Top of SUPPLIED INFORMATION

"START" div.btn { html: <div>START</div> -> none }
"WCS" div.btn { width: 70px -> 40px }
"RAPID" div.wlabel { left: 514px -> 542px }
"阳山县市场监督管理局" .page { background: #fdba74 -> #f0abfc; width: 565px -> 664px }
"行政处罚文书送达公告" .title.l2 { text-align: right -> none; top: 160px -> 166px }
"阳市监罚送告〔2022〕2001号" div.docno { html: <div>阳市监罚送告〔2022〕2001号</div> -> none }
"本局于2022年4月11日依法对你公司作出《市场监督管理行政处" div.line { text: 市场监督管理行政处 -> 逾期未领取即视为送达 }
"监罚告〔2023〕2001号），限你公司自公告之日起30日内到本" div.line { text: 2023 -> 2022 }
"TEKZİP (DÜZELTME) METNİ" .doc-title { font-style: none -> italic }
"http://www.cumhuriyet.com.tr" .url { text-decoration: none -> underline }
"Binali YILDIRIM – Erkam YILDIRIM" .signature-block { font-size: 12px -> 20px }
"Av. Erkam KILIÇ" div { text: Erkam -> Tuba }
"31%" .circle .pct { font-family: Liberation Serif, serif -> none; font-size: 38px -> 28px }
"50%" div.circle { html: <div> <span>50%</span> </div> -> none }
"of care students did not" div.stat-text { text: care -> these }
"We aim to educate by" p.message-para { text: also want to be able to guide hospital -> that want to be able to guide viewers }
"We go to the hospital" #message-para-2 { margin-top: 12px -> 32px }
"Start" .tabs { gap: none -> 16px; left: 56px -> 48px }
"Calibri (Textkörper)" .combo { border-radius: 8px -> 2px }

Bottom of SUPPLIED INFORMATION

TO DO ->
Of the entries listed above, reproduce only the lines starting at the line containing "html: <div>阳市监罚送告〔2022〕2001号</div> ->" and ending at the line containing "care students did". Include both, exactly as they stand.

THE ANSWER ->
"阳市监罚送告〔2022〕2001号" div.docno { html: <div>阳市监罚送告〔2022〕2001号</div> -> none }
"本局于2022年4月11日依法对你公司作出《市场监督管理行政处" div.line { text: 市场监督管理行政处 -> 逾期未领取即视为送达 }
"监罚告〔2023〕2001号），限你公司自公告之日起30日内到本" div.line { text: 2023 -> 2022 }
"TEKZİP (DÜZELTME) METNİ" .doc-title { font-style: none -> italic }
"http://www.cumhuriyet.com.tr" .url { text-decoration: none -> underline }
"Binali YILDIRIM – Erkam YILDIRIM" .signature-block { font-size: 12px -> 20px }
"Av. Erkam KILIÇ" div { text: Erkam -> Tuba }
"31%" .circle .pct { font-family: Liberation Serif, serif -> none; font-size: 38px -> 28px }
"50%" div.circle { html: <div> <span>50%</span> </div> -> none }
"of care students did not" div.stat-text { text: care -> these }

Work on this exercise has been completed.